孙嬷嬷扶着她进去,却是压低了声音道:“老夫人如此动怒,奴婢倒不好说件高兴事叫老夫人乐呵了。”
窦老夫人知道她的性子,旁人这个时候说这些是不知分寸,可孙嬷嬷既然提起了,她就停下了脚步。
“你有什么事不能直接说,藏着掖着做什么?”
孙嬷嬷开口道:“奴婢瞧着少夫人应该有孕了,老夫人没瞧出来少夫人最近胖了些,胃口也比往日里好。”
“奴婢叫人往松雪堂那边打听了,听说少夫人最近容易犯懒,还有前日少夫人陪着老夫人说话,还小小打了个哈欠,您当时没见着,奴婢却是看到了,应该是有孕了,要不然,世子怎么最近经常陪着少夫人过来呢。”

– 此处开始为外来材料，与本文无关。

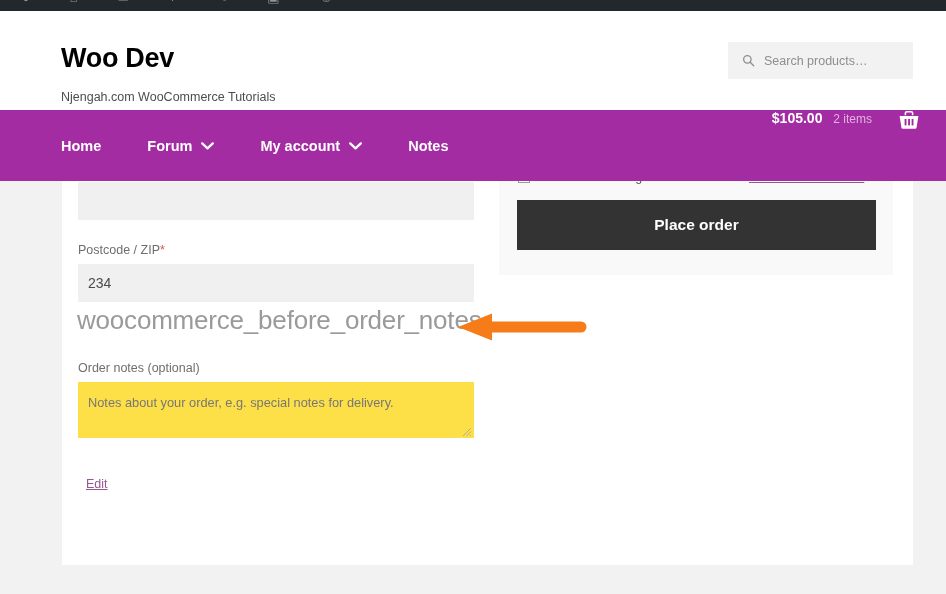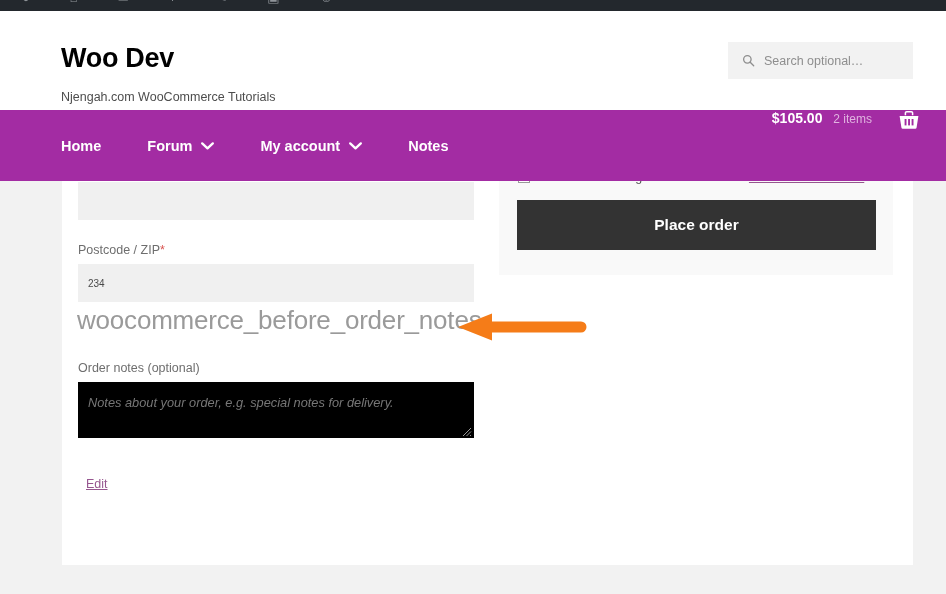--- a/index.html
+++ b/index.html
@@ -185,7 +185,7 @@
       <circle cx="6.6" cy="6.6" r="4.6" fill="none" stroke="#8e8e8e" stroke-width="1.6"></circle>
       <line x1="10.1" y1="10.1" x2="14.4" y2="14.4" stroke="#8e8e8e" stroke-width="1.6" stroke-linecap="round"></line>
     </svg>
-    <span class="placeholder">Search optional…</span>
+    <span class="placeholder">Search products…</span>
   </div>
 </header>
 

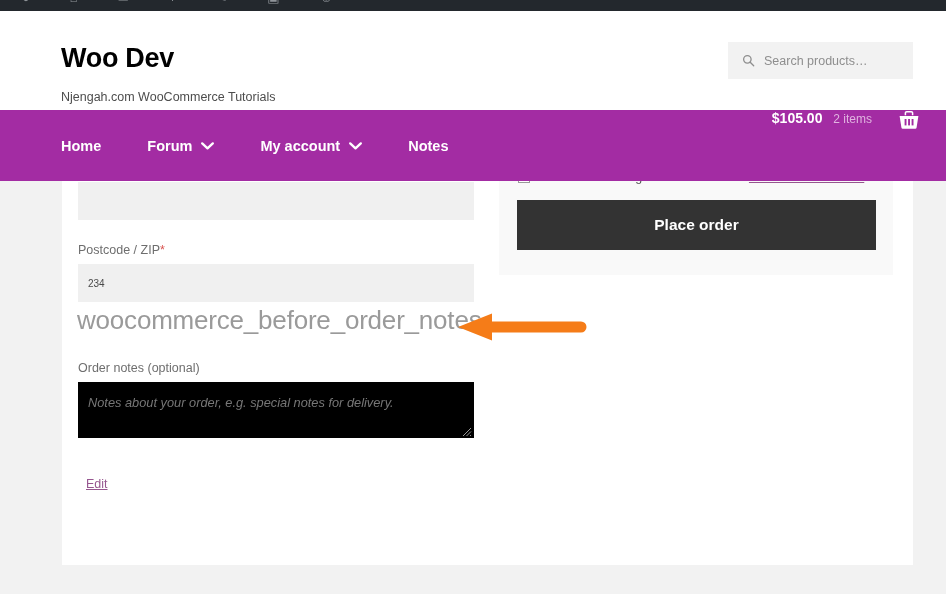--- a/index.html
+++ b/index.html
@@ -93,7 +93,7 @@
   .field-input {
     width: 396px; height: 38px;
     background: #f0f0f0; border: none;
-    font-size: 10px; color: #4a4a4a;
+    font-size: 14px; color: #4a4a4a;
     padding: 0 10px; display: flex; align-items: center;
   }
 

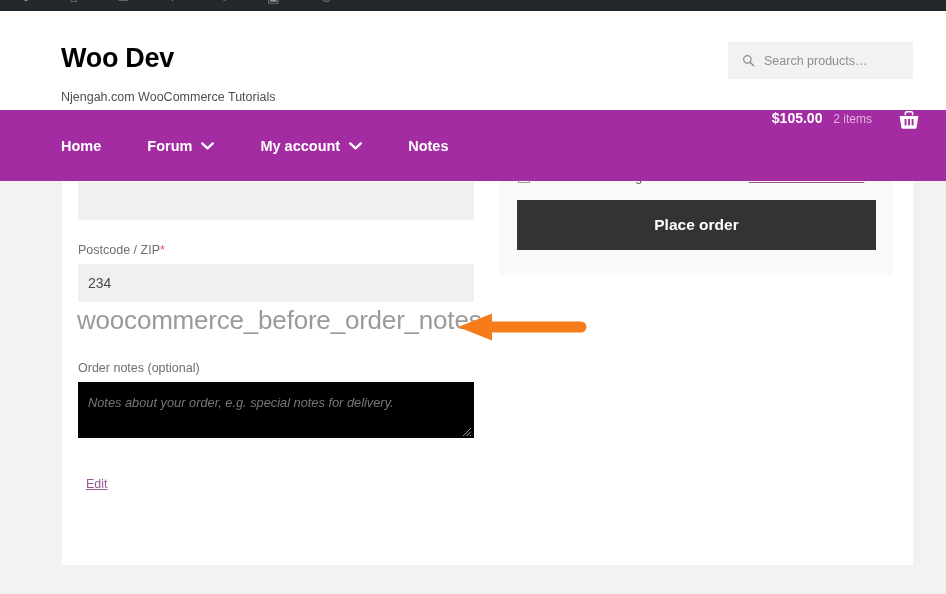--- a/index.html
+++ b/index.html
@@ -113,9 +113,9 @@
   .notes-block { position: absolute; left: 8px; top: 179px; }
   .textarea-box {
     width: 396px; height: 56px;
-    background: #000000; position: relative;
+    background: #fde047; position: relative;
     padding: 12px 10px;
-    font-size: 12.8px; color: #777777; line-height: 17px; font-style: italic;
+    font-size: 12.8px; color: #777777; line-height: 17px;
   }
   .resize-grip {
     position: absolute; right: 2px; bottom: 1px;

孙嬷嬷不说起来窦老夫人还没觉着,她这样说了窦老夫人想着崔令胭和孙儿陆秉之最近一段时日的相处,越来越多的苗头出现在脑海中。
她脸上满是笑意,心情也舒朗开阔了许多,含笑道:“这倒是难得的好事儿,秉之他们多半是想满了三个月稳固了胎像才好将消息告诉我,孕中是该忌讳一些,你我知道就好,也别往外头说,由着他们小夫妻吧。”
窦老夫人明显高兴起来,连空气都松快了许多,孙嬷嬷扶着她进了内室,劝道:“小辈们的事情一个个来,操心完了这个操心那个,谁家不是如此的,您不必为着二姑娘气坏了自己身子,老话不是说船到桥头自然直嘛。”
改变
陆丹若从樨澜院出来后,想到方才祖母窦老夫人对她疏离失望的态度,难受的闭了闭眼。
“姑娘,咱们还是快些回去吧。”别在外头被人看了笑话。
这话丫鬟没敢说出来,可陆丹若却是清楚她想表达的是什么意思。